Pitfall 1: Not taking IPC into account: The issued instructions per cycle (IPC) metric (see §2.2) measures warp scheduler utilization. Ignoring IPC can lead to severe interference. We illustrate the significance of IPC using the Orion scheduler [43] as an example. Orion colocates kernels with complementary resource profiles (i.e., compute vs. memory bound kernels), which it determines based on arithmetic intensity. While arithmetic intensity correlates with IPC, Orion overlooks cases where a compute kernel's IPC is too high and will interfere with any other colocated kernel.
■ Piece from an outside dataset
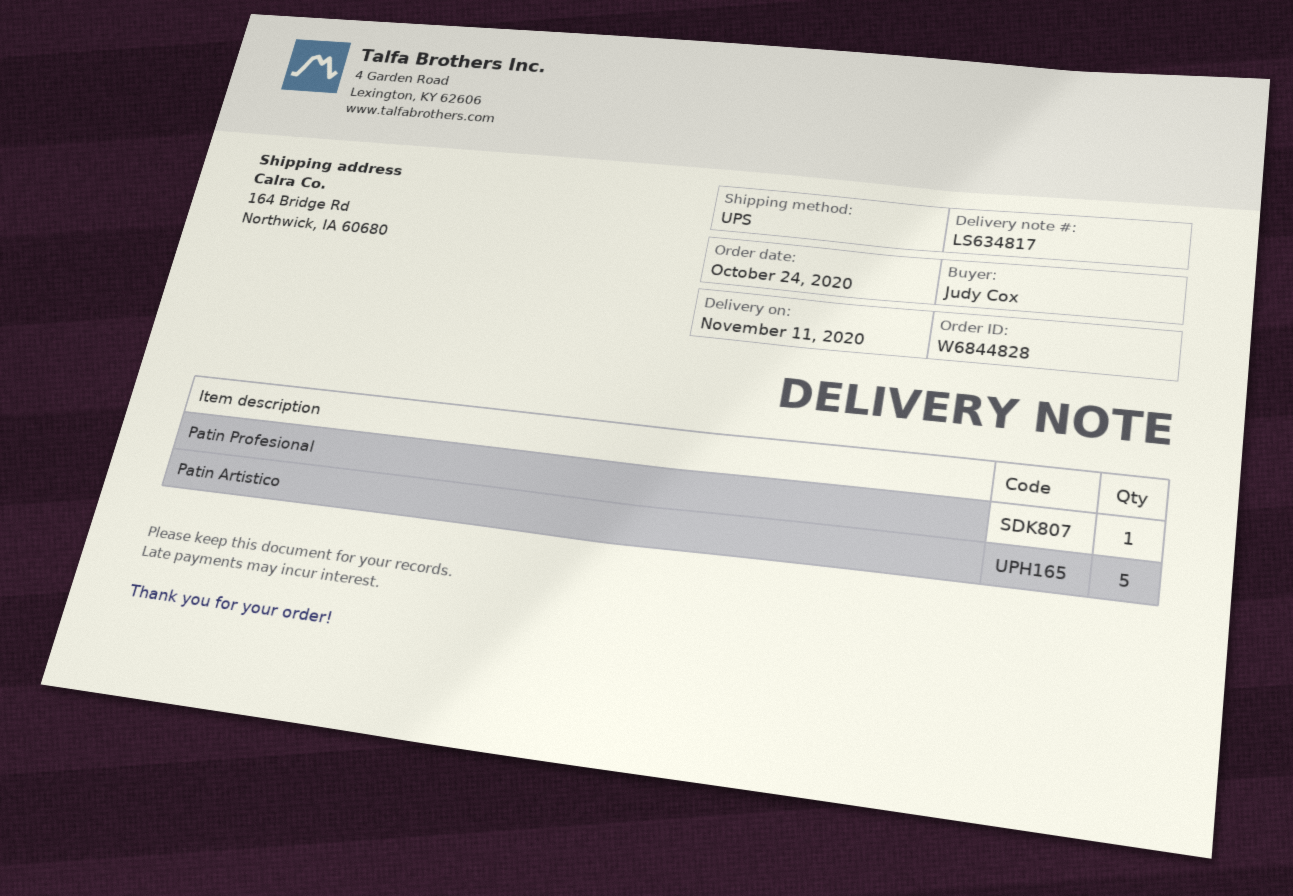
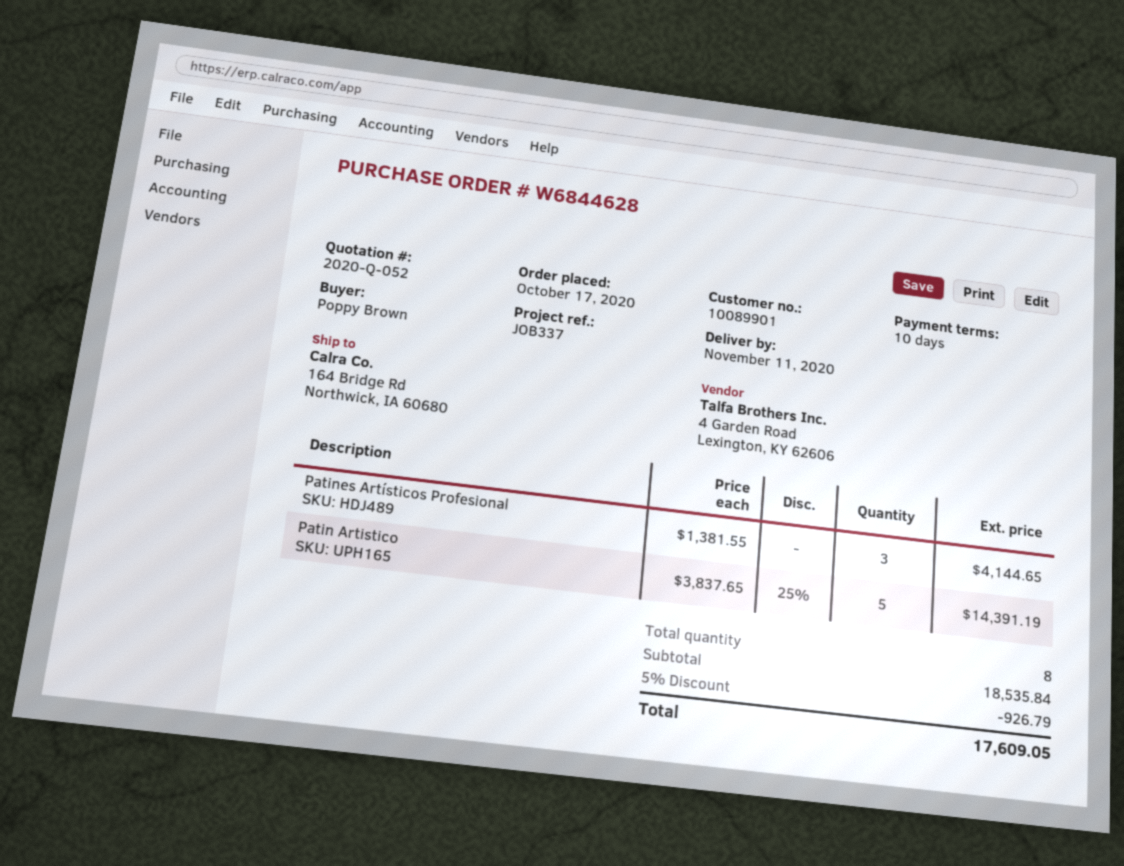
order number: W6844828 -> W6844628
order date: 2020-10-24 -> 2020-10-17
ordered by: Judy Cox -> Poppy Brown
Patin Profesional: 1 -> none
Patines Artísticos Profesional: none -> 3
To demonstrate this, we use a compute and a copy kernel, which perform independent element-wise fp32 multiplication and array copying, respectively, for several iterations. We use a 4096-byte input array for compute and a 4GB input and output array for copy. We tune the number of iterations so that the two kernels have similar execution times. We launch the kernels with 132 blocks and 1024 threads/block. Using NCU, we confirm that compute is compute-bound and copy is memory-bound, thus Orion would colocate them, expecting low interference. However, we observe that the execution time of copy doubles under colocation. NCU shows that compute has an IPC of 4, which leads to warp scheduling interference, as we will detail in §4.2.2.

Pitfall 2: Relying on achieved occupancy: Another pitfall is relying on a single metric, such as achieved occupancy, to assess a kernel's compute requirements. Achieved occupancy can be misleading, as a kernel can saturate GPU resources even with low achieved occupancy. For instance, Usher [41] colocates two kernels if the sum of achieved occupancy values is < 100%. As a counterexample, we launch two instances of the compute kernel (same as the previous example), with 132 blocks and 128 threads/block per kernel. NCU reports an achieved occupancy of 6.25% per kernel, suggesting that colocation should not result in performance degradation. We show two counter-examples. First, we follow Usher's suggestion of constraining each kernel to a percentage of SMs equal to its achieved occupancy. Thus, we limit each kernel to 6.25% of the GPU SMs, setting the CUDA\_MPS\_ACTIVE\_THREAD\_PERCENTAGE [17] variable. We observe a 15.8× increase in each kernel's latency indicating that the number of SMs needed is not aligned with the achieved occupancy. Second, we run both kernels concurrently with the same launch configuration in separate CUDA streams and let them use all available SMs. We observe a 1.85× increase in each kernel's latency, despite their low

| NVIDIA GPU           | Num SMs | CUDA version | Driver version |  |
|----------------------|---------|--------------|----------------|--|
| H100 NVL [27]        | 132     | 12.5         | 555.42.06      |  |
| GeForce RTX3090 [19] | 82      | 12.6         | 560.35.03      |  |

Table 1: Hardware Setup used in all experiments.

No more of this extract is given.